Polemik RUU Pilkada, Menkumham: Kita Serahkan terhadap Penyelenggara pemilihan raya

JAKARTA – Menkumham , Supratman Andi Agtas menyatakan pemerintah menyerahkan sepenuhnya untuk pelopor pemilihan umum di melaksanakan draf RUU pemilihan gubernur yang digunakan akan segera disahkan menjadi UU. Hal itu disampaikannya dalam sedang draf RUU pemilihan gubernur yang mana menuai kritik.

“Terkait dengan materi muatan, kemudian dapat memunculkan polemik, nanti akan kita serahkan terhadap pelopor pemilu,” ujar Supratman usai hadiri Rapat dalam Baleg DPR, Kompleks Parlemen, Senayan, Jakarta, Rabu (21/8/2024).

Yang pasti, kata dia, apabila seandainya draf RUU pemilihan kepala daerah ini telah diundangkan, maka itu undang-undang itu lah yang tersebut akan menjadi dasar hukum pijakan untuk melakukan semua upaya di rangka pencalonan.

“Karena itu kita akan mengantisipasi berikutnya, dikarenakan kan ini tidaklah segera nih, kita belum tahu kapan jadwal DPR akan melakukan sidang paripurna untuk pembicaraan tingkat 2,” jelasnya.

Diberitakan sebelumnya, DPR mengatur Rapat Paripurna untuk mengesahkan RUU Pemilihan Kepala Daerah menjadi undang-undang besok Kamis (22/8/2024).

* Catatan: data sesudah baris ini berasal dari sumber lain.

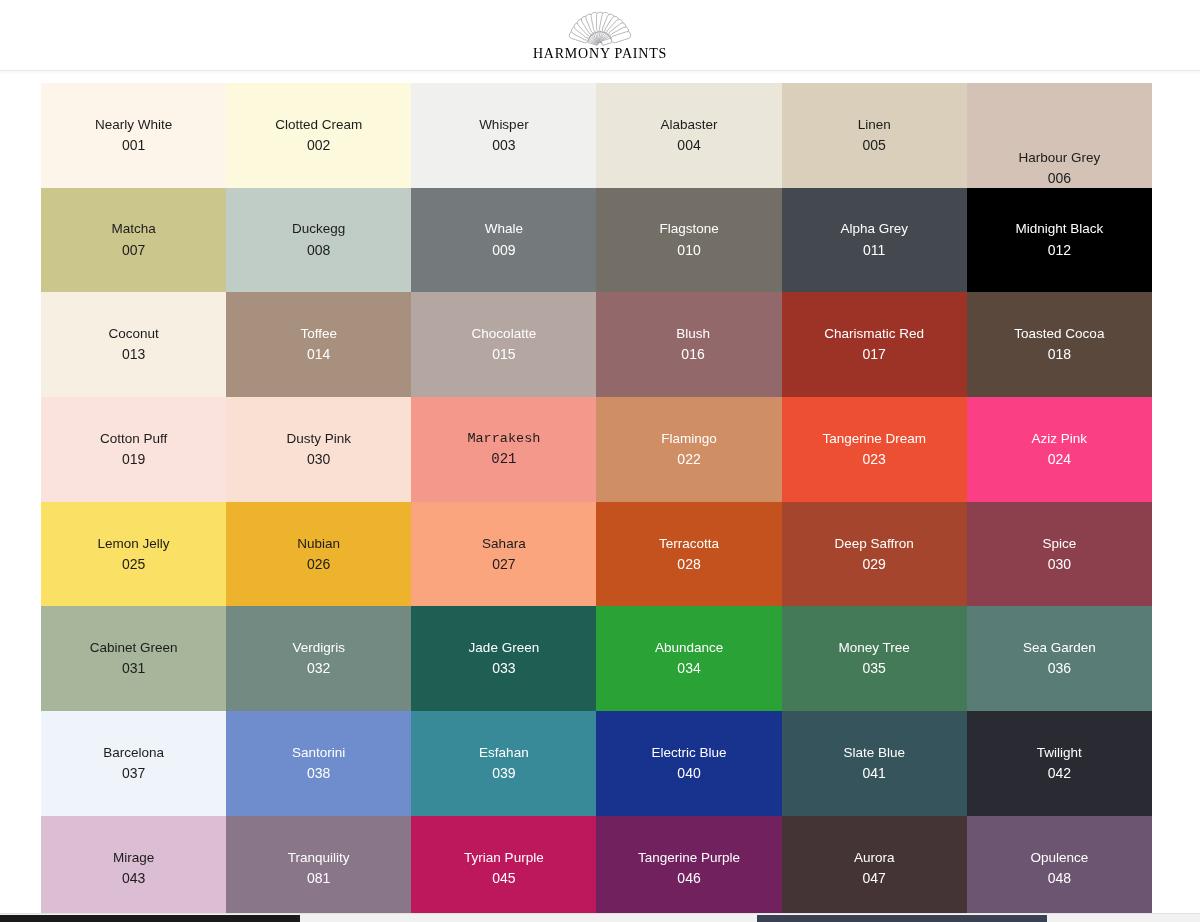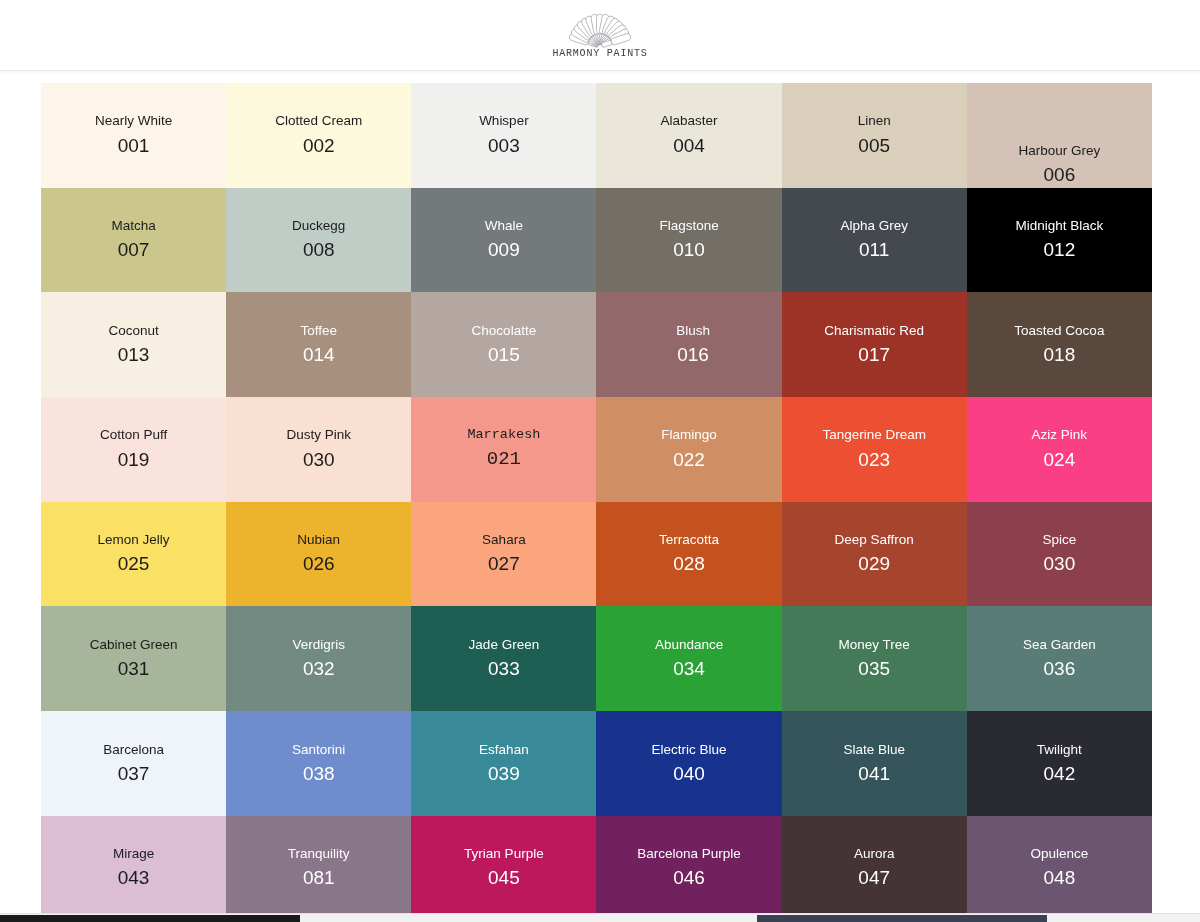--- a/index.html
+++ b/index.html
@@ -44,10 +44,10 @@
     display: block;
   }
   .brand-name {
-    font-family: Liberation Mono, monospace;
-    font-size: 10px;
+    font-family: Liberation Serif, serif;
+    font-size: 14px;
     letter-spacing: 0.8px;
-    color: #404040;
+    color: #000000;
     white-space: nowrap;
     line-height: 1;
   }

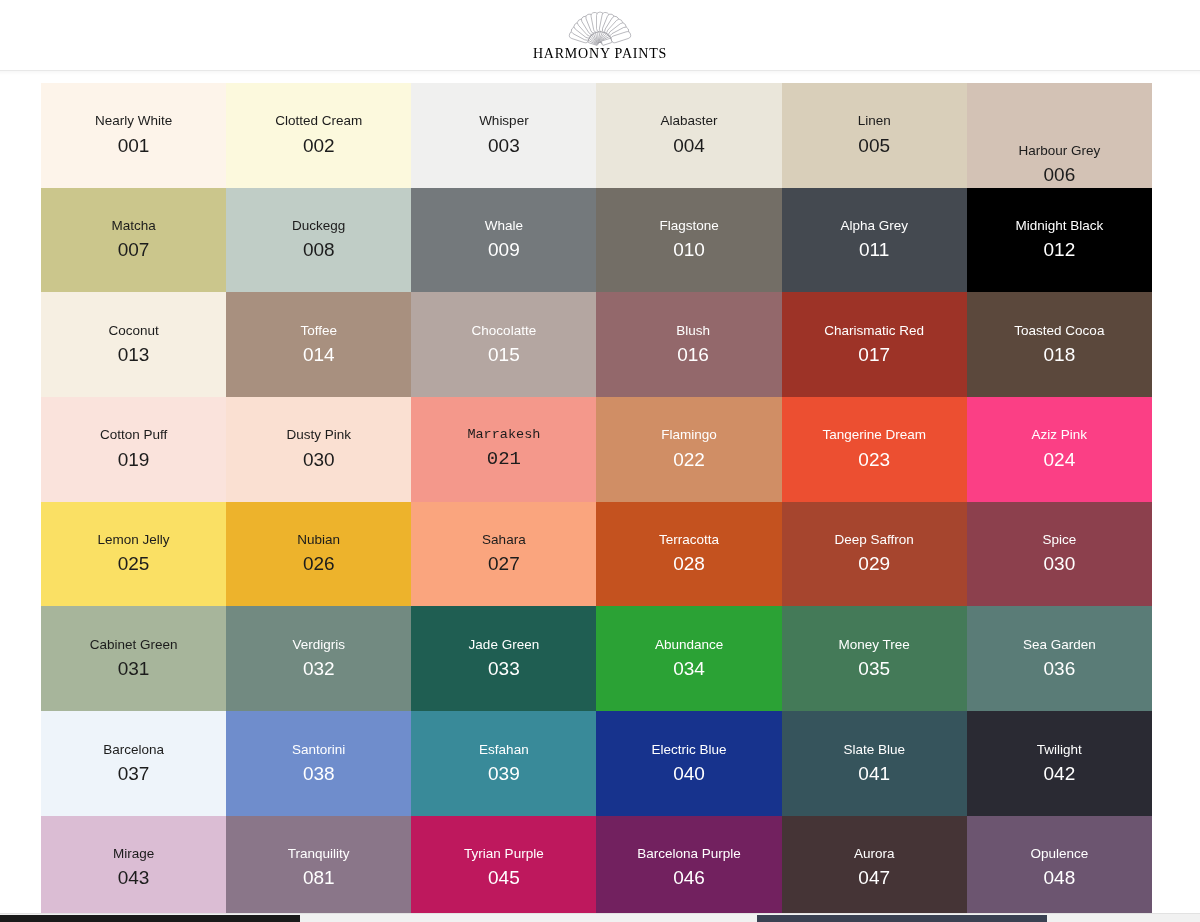--- a/index.html
+++ b/index.html
@@ -103,7 +103,7 @@
     white-space: nowrap;
   }
   .swatch-code {
-    font-size: 19px;
+    font-size: 14px;
     line-height: 1.35;
     text-align: center;
   }

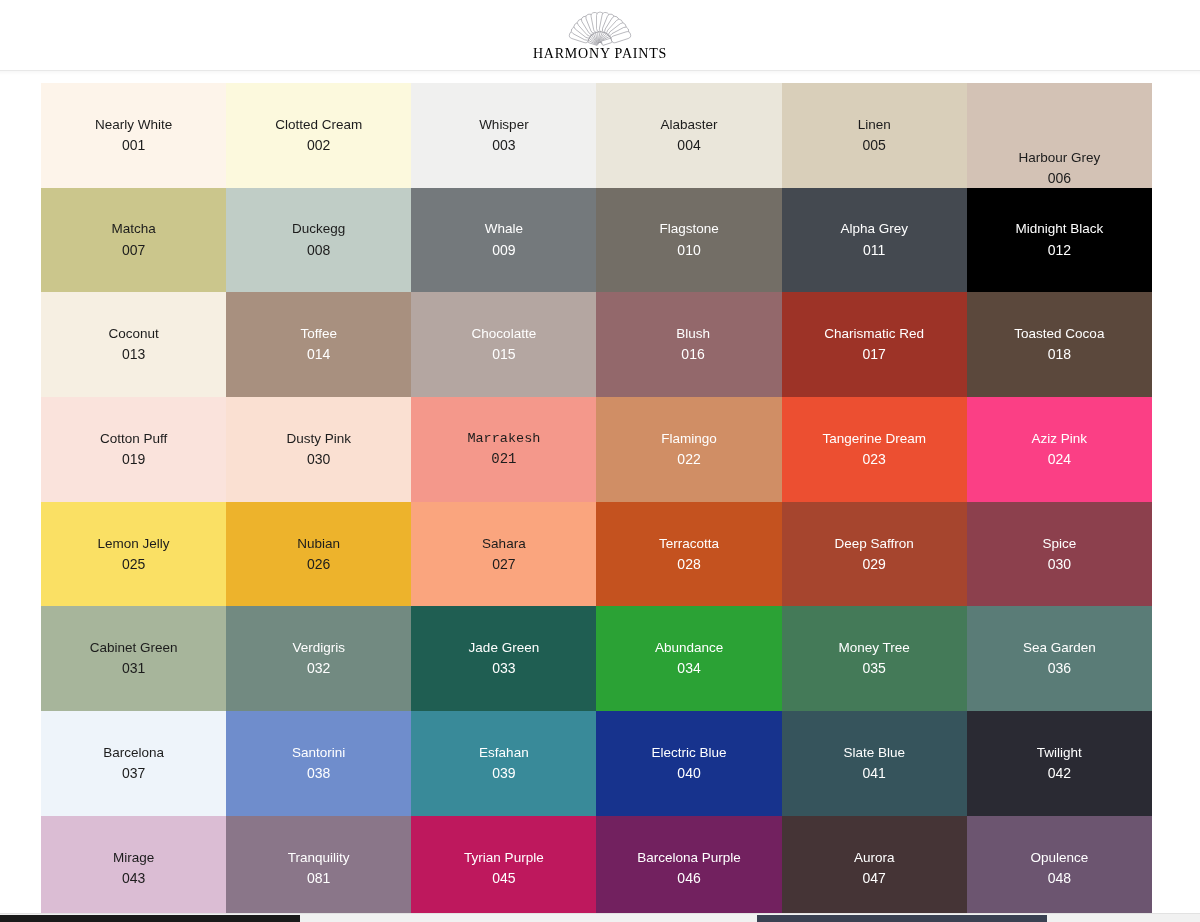--- a/index.html
+++ b/index.html
@@ -398,7 +398,7 @@
           <div class="swatch-code light-text">045</div>
         </div>
         <div class="swatch" style="background: rgb(114, 33, 95);">
-          <div class="swatch-name light-text">Barcelona Purple</div>
+          <div class="swatch-name light-text">Tangerine Purple</div>
           <div class="swatch-code light-text">046</div>
         </div>
         <div class="swatch" style="background: rgb(69, 52, 54);">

RUU Pemilihan Kepala Daerah baru disahkan tingkat pertama oleh Baleg DPR.

Wakil Ketua Baleg DPR, Achmad Baidowi menyatakan pihaknya sudah pernah mengirimkan surat terhadap pimpinan DPR untuk menjadwalkan Rapat Paripurna guna mengesahkan RUU Pilkada.

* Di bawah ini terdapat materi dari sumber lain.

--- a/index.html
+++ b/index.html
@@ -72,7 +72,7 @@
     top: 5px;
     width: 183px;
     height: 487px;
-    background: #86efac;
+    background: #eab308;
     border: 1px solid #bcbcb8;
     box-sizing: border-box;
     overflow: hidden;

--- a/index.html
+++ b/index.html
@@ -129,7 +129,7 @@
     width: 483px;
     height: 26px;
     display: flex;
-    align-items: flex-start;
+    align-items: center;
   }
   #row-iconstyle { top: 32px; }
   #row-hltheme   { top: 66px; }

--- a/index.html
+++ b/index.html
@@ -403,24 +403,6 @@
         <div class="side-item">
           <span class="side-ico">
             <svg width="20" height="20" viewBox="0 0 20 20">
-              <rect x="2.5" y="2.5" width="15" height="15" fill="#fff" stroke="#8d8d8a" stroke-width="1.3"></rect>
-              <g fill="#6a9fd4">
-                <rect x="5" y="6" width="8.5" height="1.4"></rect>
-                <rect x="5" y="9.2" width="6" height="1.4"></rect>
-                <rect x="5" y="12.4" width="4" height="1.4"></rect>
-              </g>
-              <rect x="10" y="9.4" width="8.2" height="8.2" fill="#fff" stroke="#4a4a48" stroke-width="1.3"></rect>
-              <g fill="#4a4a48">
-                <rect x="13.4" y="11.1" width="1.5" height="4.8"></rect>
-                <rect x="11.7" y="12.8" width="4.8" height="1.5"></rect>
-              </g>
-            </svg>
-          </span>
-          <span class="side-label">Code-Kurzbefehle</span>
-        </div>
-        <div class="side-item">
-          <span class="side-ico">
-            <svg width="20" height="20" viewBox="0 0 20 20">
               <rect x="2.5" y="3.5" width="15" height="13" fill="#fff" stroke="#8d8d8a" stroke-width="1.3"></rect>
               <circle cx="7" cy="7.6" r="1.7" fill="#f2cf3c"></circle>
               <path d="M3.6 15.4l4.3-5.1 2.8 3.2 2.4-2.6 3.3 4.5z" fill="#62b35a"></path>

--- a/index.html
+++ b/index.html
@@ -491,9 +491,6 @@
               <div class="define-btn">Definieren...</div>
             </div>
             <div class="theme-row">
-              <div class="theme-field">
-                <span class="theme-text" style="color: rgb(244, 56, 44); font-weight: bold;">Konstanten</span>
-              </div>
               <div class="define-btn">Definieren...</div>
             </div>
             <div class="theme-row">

“Ya, kami tadi sudah ada menyurati pimpinan untuk menjadwalkan RUU ini, akibat kemarin berdasarkan kebijakan Bamus juga bahwa RUU ini akan disahkan di Paripurna terdekat,” kata pria yang dimaksud akrab disapa Awiek pada waktu ditemui di tempat Kompleks Parlemen Senayan, DKI Jakarta Pusat, Rabu (21/8/2024).